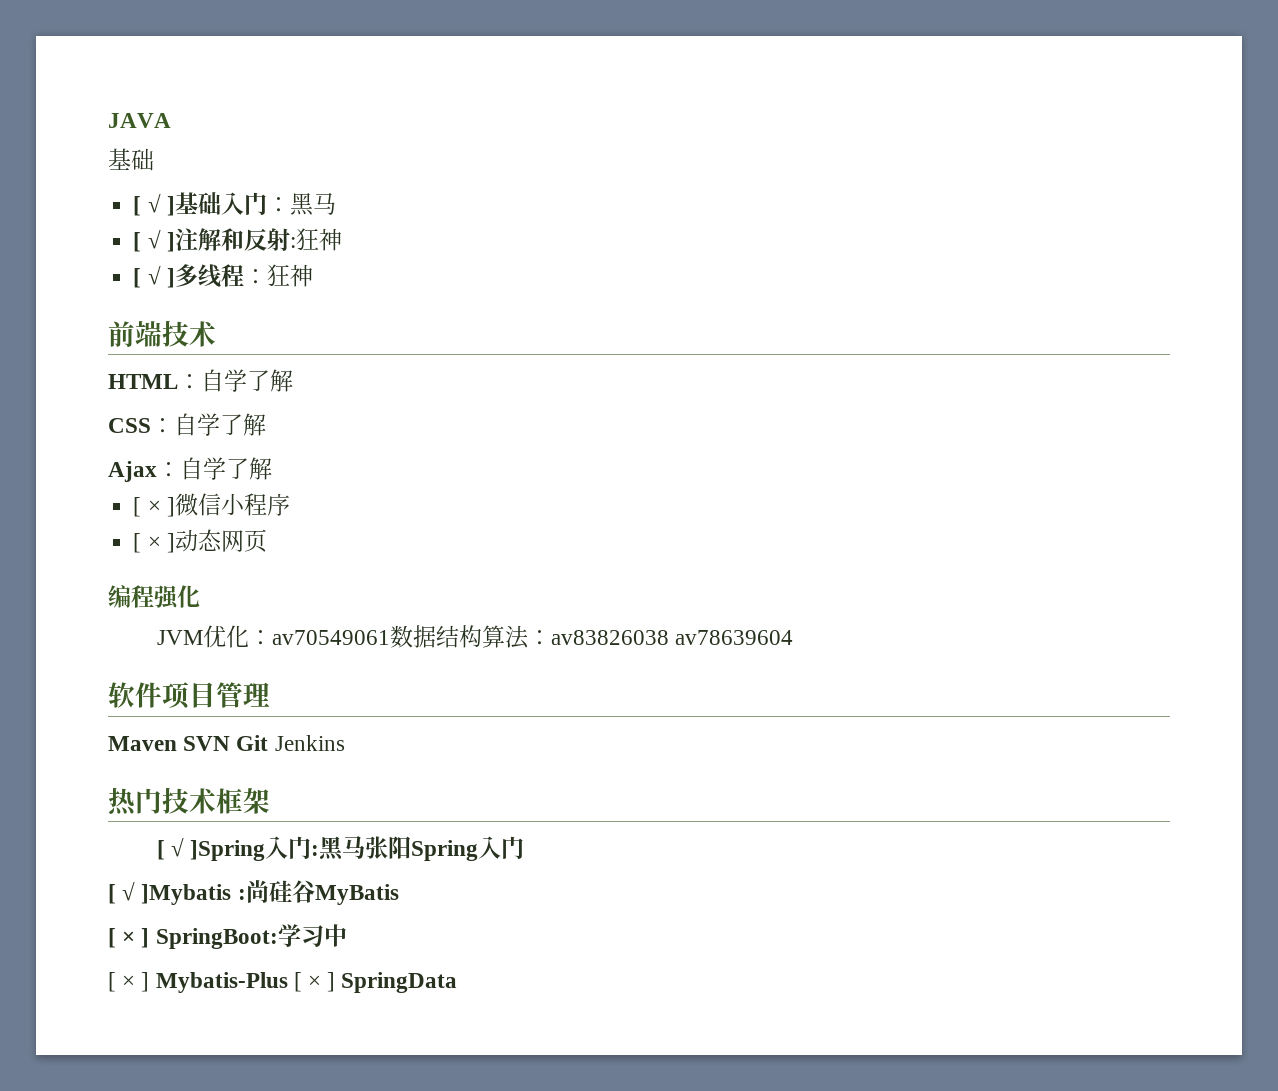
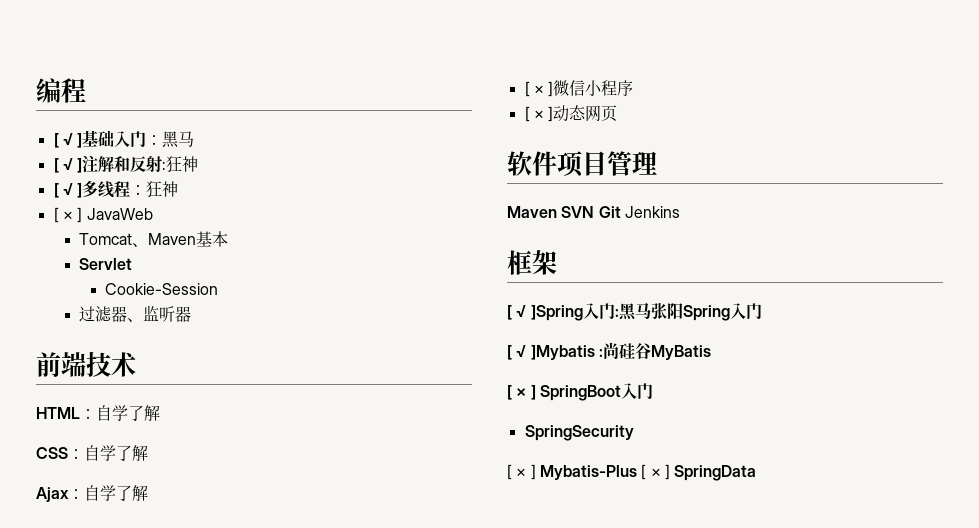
[108,113,171,128] [108,148,154,171] JAVA // 基础 -> [36,78,86,103] 编程
(313, 275) none -> [53,207,153,223] [79,231,229,247] [79,258,133,270] [105,283,219,295] [79,305,192,322] // [ × ] JavaWeb // Tomcat、Maven基本 // Servlet // Cookie-Session // 过滤器、监听器
[108,585,200,610] [156,625,793,649] // 编程强化 // JVM优化：av70549061数据结构算法：av83826038 av78639604 -> (618, 113) none
[108,787,216,816] 热门技术 -> (680, 212) none
[155,924,347,949] SpringBoot:学习中 -> [539,383,653,401] [524,425,634,441] SpringBoot入门 // SpringSecurity

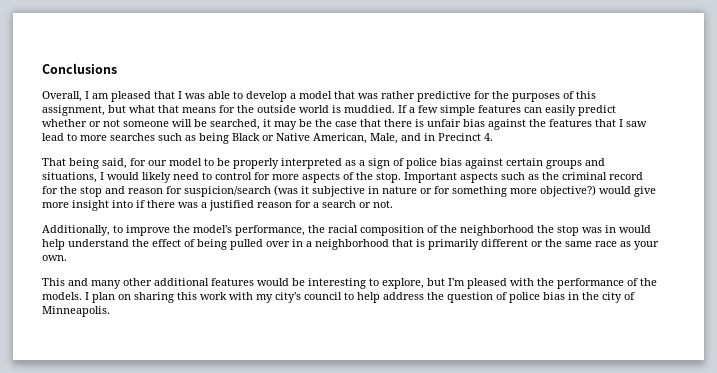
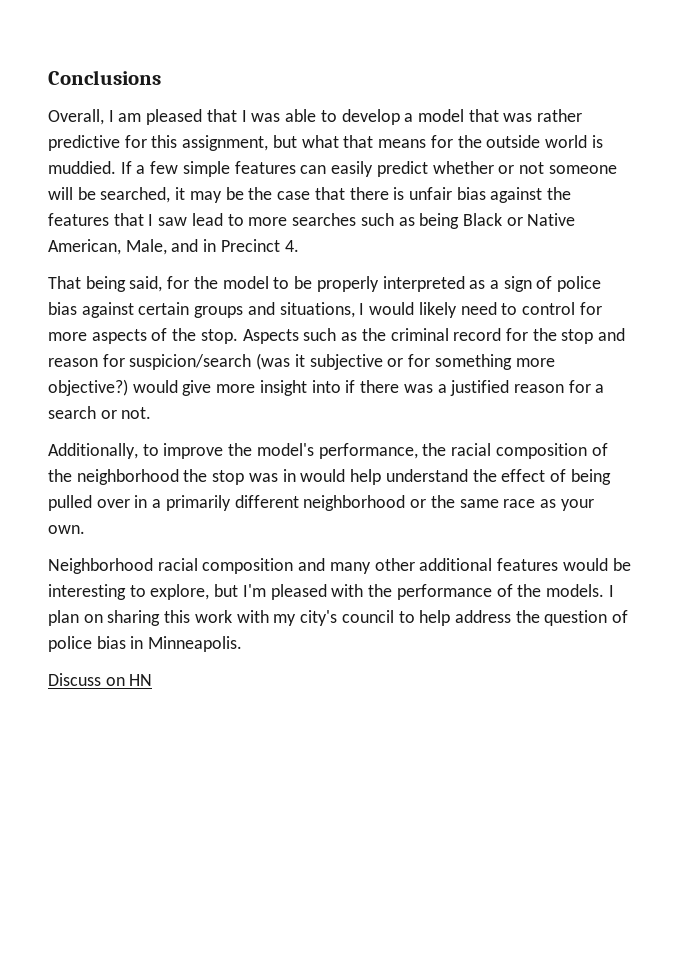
[492,91,574,102] the purposes of -> (147, 141) none
[148,160,167,166] our -> [193,276,218,289] the
[404,172,498,183] Important aspects -> [242,329,299,344] Aspects
[368,186,417,194] in nature -> (383, 362) none
[315,239,425,250] neighborhood that is -> (162, 503) none
(528, 243) none -> [303,495,406,511] neighborhood
[42,278,65,286] This -> [48,558,294,574] Neighborhood racial composition
[582,292,635,303] [42,306,110,317] the city of Minneapolis. -> [148,636,243,652] [48,673,153,686] Minneapolis. // Discuss on HN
====================
> Exercise objective:
Scan the lines above for the word "none" and copy every one where it occurs.

> Result below:
(313, 275) none -> [53,207,153,223] [79,231,229,247] [79,258,133,270] [105,283,219,295] [79,305,192,322] // [ × ] JavaWeb // Tomcat、Maven基本 // Servlet // Cookie-Session // 过滤器、监听器
[108,585,200,610] [156,625,793,649] // 编程强化 // JVM优化：av70549061数据结构算法：av83826038 av78639604 -> (618, 113) none
[108,787,216,816] 热门技术 -> (680, 212) none
[492,91,574,102] the purposes of -> (147, 141) none
[368,186,417,194] in nature -> (383, 362) none
[315,239,425,250] neighborhood that is -> (162, 503) none
(528, 243) none -> [303,495,406,511] neighborhood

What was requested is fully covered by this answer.